There are many factors which affect how well your website is likely to perform in search engines. But there are 6 fundamentals which have stood the test of time:
1. Google must be able to index your website
2. You must have keywords to optimise for
3. Your onsite content must be optimised for your keywords
4. You need to have internal linking between your website pages
5. You need good quality inbound links to your site
6. Your web content should be unique and valuable to its readers
Q 1: Can Google Index my website properly?
It is critically important that before you get stuck into content optimisation, you carry out a technical audit on your website. This is to ensure there are no technical problems which would effect Google's ability to index your website.
The kind of things you are looking for are:
SEO Health Checks, as I call them, are worth their weight in gold and can mean the difference between website optimisation heaven and website optimisation hell.
Q2: have I got a set of keywords I am targeting?
Keywords are the foundation of Search Engine Optimisation. It is, after all, what people type into the search engine isn't it?
So, it's important to have a keyword strategy. It doesn't have to be unwieldy; a list of target keywords is a good start. Take a look at the Query Report in your Google Webmaster Tools Account to see which keywords are giving you results in the SERP. It also gives the average position for each query so you can see where you might need to improve things a bit.
If you want to get a bit smarter, use the Google Keyword Planner tool to figure out which keywords are the most relevant to your business and how competitive they are to target (ie difficult).
You can then cross reference them against the Search Query Report and figure out where the quick wins are versus the longer-term opportunities.
Q3: is my website content optimised for my target keywords?
A target keyword list is pretty useless if it's just sitting on a spreadsheet somewhere. Having keyword-optimised website content is a must for all Search Engine Optimisation projects.
Every SEO Specialist has an approach to optimising website content. Essentially, you want to ensure that there is at least one page on your website focusing on each target keyword. Ideally, each page's content will be exclusive to that keyword (and no others) but in reality this isn't overly practical.
Try and ensure your keyword is inserted into the:
Q4: do I have good internal linking?
Internal linking is an extremely important factor to consider when optimising your website. Google's Search Engine Spiders love web pages (URLs) that are linked together in a logical hierarchy starting from broad categories getting progressively more specific.
In fact, if a page on your website is not linked to (and has no back links coming in from other websites), Google simply won't find it and it won't go into the index!
The easiest way to understand internal linking is to think about how you would navigate your way around a website that you are unfamiliar with.
Example of internal linking
Note: take a look at the illustration below which visualises this user's journey.
Say, you started on the homepage (not a given by any stretch) of an online retailer selling ladies' fashion.

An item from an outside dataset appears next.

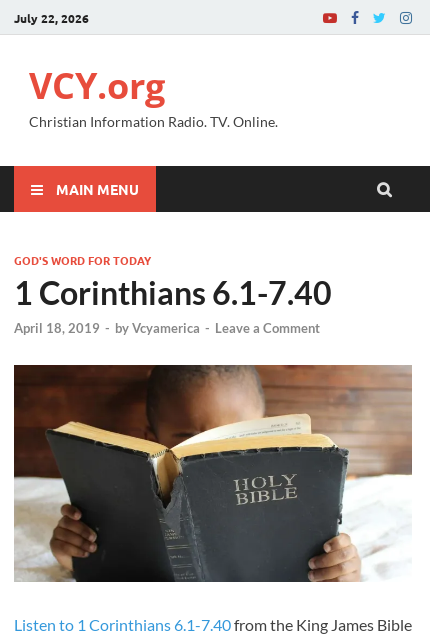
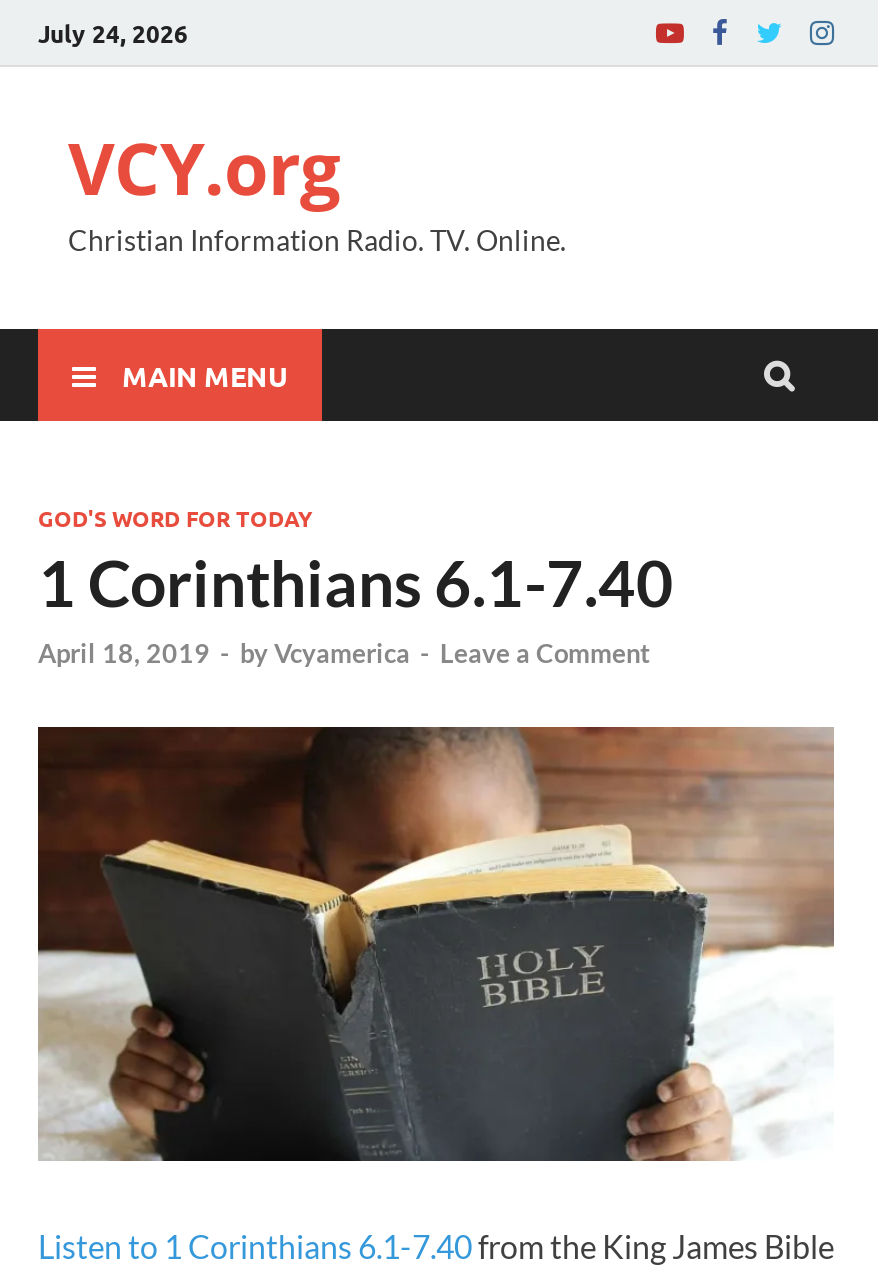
- July 22, 2026
+ July 24, 2026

Let's say you're doing a spot of online research for a pair of red, toe-less stilettos.
The first thing you would probably do is scan the page for text or images that indicate the content you are looking for: shoes.
Perhaps you would click on the big promotional image or find the navigation menu item for shoes. Whichever method you choose, they would both ultimately link to a category page listing each of the different brands of shoes available.
The shop sells three brands of shoes and each brand has two product variations. As you can see from the sitemap illustration below, all of these pages are linked together in a logical and ordered hierarchy.
This is important for three reasons: 1, a visitor to the website could visit any page directly or indirectly from any other page making it easy for them to navigate around the site without getting to any dead ends 2, Google bot can potentially index every page starting from the home page (which it typically does) and 3, the linked pages begin to create themes of content around your target keywords which strengthens their association with your website in Google's index.
Boosting internal links to strengthen keyword themes
Page Rank is one of over 200 factors (according to Google) that are taken into account when determining where your website page is placed in the SERP.
Note: see how Google explains Page Rank here.
Two important factors affecting Page Rank are the number (and quality) of links pointing to any given website page and how related the content on these pages are to the page being linked to.
This includes internal links.
If we look back to our shoe example, if the online shop was optimising its content for the "Designer Shoes" category, it should probably rename the 'shoes category' page "Designer Shoes", make sure that the link was present on the home page and ensure that each of the brand and product pages included keywords around the "designer" theme linking back to the category page.
Q5: do I have good quality inbound links coming into my website?
Inbound links (often called backlinks) are links to pages (or images/files) on your website from external websites.
Backlinks are extremely important in building a well optimised website for search engines. Each link into you website from a reputable source is effectively a vote of popularity. The more votes (links), the more popular your website is in Google's eyes and the better chance it has of getting ranked.
However, we aren’t just interested in the volume of links. What we're looking for is quality links as it is this factor that will have the greatest potential impact on rankings.
There are many factors which impact on the quality of any given link to your website including:
Please only do'white hat' backlinking
Over the last 18 months Google has released several ('Panda') updates to its algorithm which have been designed to squirrel out dodgy backlinking practices (often called 'black hat'). The net effect has been a lot of websites (legit and not so legit) dropping rankings.
Whatever, you do, don't ever purchase links from websites or dodgy SEO companies which make false promises such as a 'guaranteed number 1' position in the Google SERP.
It could all end in tears.
Q6: is my content unique and valuable to readers?
Okay, when all is said and done your website should first and foremost be designed, written (exist even!) for the benefit of human beings.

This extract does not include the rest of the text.